→ What you need to do:
The answer is to be an exact copy of the lines below running from the line with "Dominan Gunakan QRIS" down to the line with "- viernes, julio 24", both ends included, and nothing more.

→ Available data:
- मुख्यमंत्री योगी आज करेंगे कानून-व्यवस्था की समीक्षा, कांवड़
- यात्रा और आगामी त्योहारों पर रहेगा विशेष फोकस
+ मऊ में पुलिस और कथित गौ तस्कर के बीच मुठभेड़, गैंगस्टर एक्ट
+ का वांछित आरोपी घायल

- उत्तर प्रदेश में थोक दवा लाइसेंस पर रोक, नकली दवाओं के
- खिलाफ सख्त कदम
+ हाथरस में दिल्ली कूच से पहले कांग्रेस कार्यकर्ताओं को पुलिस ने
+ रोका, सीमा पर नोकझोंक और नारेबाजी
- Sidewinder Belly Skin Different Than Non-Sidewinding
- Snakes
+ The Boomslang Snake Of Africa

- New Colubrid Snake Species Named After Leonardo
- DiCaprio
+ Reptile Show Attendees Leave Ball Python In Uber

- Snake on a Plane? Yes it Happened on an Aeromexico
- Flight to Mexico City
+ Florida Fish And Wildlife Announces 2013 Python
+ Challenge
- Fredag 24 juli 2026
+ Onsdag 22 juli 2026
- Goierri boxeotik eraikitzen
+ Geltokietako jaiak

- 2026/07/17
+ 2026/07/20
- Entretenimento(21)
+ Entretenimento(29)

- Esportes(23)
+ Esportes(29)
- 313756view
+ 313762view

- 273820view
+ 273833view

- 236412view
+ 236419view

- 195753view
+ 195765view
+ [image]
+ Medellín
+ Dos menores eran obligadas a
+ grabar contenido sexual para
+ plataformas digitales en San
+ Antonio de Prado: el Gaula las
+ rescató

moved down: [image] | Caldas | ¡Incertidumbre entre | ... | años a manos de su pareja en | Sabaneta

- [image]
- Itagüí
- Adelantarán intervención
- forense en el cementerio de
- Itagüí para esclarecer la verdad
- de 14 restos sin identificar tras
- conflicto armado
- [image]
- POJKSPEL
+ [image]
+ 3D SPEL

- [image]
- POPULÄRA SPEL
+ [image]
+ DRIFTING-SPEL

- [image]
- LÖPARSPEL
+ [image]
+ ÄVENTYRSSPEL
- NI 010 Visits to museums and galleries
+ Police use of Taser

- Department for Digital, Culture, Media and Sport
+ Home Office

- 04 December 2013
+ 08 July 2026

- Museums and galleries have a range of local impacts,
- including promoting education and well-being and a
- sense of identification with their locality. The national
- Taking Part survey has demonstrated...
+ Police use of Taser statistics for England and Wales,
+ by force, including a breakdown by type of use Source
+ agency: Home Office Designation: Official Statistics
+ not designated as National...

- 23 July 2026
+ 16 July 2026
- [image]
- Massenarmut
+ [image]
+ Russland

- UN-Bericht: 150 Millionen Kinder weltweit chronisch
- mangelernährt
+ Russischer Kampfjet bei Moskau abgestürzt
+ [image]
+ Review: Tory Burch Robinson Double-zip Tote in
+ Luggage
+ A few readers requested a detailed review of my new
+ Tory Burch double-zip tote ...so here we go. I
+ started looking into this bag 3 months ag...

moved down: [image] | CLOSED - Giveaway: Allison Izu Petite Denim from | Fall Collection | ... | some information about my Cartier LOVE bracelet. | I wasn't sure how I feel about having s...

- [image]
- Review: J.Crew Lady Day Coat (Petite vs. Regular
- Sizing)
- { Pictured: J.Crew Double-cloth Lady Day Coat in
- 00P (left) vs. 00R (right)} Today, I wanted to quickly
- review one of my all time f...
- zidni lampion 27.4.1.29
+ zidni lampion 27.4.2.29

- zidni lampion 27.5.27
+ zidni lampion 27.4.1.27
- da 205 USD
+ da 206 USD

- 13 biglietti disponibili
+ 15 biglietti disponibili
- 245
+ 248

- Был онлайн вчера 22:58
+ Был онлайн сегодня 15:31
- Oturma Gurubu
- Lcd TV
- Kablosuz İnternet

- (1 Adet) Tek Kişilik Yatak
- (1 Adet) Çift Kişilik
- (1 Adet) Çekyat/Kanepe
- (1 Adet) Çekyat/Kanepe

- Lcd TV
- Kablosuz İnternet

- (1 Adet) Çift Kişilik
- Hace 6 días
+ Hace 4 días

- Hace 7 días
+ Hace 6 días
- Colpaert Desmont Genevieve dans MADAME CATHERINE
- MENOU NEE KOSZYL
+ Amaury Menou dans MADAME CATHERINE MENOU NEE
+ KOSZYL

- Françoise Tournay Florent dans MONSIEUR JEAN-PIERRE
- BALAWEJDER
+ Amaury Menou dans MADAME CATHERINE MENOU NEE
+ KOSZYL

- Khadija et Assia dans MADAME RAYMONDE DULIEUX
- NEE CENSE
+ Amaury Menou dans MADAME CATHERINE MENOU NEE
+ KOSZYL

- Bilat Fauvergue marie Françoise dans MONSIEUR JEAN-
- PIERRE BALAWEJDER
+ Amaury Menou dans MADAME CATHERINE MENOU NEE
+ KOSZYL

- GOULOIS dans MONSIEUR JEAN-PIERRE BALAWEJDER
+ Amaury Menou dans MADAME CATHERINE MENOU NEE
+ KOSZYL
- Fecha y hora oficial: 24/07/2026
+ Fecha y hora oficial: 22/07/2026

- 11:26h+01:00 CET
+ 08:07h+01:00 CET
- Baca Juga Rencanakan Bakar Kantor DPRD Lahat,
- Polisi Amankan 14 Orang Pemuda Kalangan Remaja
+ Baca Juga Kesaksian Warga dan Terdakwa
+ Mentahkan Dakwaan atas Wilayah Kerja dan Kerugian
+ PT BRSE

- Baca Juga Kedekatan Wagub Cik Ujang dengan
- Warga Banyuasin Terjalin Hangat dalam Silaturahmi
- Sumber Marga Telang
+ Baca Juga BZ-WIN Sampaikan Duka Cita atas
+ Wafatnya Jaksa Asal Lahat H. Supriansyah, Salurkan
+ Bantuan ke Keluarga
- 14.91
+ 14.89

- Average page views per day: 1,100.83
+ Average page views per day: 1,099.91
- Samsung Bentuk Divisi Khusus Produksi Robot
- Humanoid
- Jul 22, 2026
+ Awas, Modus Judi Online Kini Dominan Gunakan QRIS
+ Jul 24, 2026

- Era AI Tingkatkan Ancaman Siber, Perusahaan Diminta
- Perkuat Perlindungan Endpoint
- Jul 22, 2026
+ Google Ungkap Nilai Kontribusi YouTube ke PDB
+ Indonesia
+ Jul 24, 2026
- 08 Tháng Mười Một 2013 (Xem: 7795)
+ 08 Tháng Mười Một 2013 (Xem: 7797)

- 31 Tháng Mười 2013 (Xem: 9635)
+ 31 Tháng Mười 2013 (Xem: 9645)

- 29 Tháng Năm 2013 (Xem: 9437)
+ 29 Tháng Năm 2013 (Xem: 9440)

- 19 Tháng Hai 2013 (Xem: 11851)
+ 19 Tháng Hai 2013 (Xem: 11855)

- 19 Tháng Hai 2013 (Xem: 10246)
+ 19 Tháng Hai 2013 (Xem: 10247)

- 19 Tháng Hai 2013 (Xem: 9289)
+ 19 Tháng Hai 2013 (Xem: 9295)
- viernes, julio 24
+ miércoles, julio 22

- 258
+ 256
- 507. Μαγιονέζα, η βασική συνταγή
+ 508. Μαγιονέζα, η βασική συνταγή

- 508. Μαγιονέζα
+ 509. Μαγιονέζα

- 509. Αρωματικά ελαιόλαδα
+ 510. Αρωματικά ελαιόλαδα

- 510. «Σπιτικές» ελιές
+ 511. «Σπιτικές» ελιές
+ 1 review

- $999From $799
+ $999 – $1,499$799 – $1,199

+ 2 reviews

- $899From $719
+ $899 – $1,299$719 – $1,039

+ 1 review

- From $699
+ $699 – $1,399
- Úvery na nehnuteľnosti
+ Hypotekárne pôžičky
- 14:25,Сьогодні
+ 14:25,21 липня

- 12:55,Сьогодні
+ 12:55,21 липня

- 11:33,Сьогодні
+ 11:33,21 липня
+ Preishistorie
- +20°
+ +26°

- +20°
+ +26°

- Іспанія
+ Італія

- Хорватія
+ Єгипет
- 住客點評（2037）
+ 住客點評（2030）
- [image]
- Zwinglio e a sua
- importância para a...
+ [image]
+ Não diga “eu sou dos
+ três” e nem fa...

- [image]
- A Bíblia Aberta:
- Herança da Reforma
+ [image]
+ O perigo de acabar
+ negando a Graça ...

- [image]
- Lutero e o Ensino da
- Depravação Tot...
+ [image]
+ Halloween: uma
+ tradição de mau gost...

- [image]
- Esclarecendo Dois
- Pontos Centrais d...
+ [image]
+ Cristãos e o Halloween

→ Response:
+ Awas, Modus Judi Online Kini Dominan Gunakan QRIS
+ Jul 24, 2026

- Era AI Tingkatkan Ancaman Siber, Perusahaan Diminta
- Perkuat Perlindungan Endpoint
- Jul 22, 2026
+ Google Ungkap Nilai Kontribusi YouTube ke PDB
+ Indonesia
+ Jul 24, 2026
- 08 Tháng Mười Một 2013 (Xem: 7795)
+ 08 Tháng Mười Một 2013 (Xem: 7797)

- 31 Tháng Mười 2013 (Xem: 9635)
+ 31 Tháng Mười 2013 (Xem: 9645)

- 29 Tháng Năm 2013 (Xem: 9437)
+ 29 Tháng Năm 2013 (Xem: 9440)

- 19 Tháng Hai 2013 (Xem: 11851)
+ 19 Tháng Hai 2013 (Xem: 11855)

- 19 Tháng Hai 2013 (Xem: 10246)
+ 19 Tháng Hai 2013 (Xem: 10247)

- 19 Tháng Hai 2013 (Xem: 9289)
+ 19 Tháng Hai 2013 (Xem: 9295)
- viernes, julio 24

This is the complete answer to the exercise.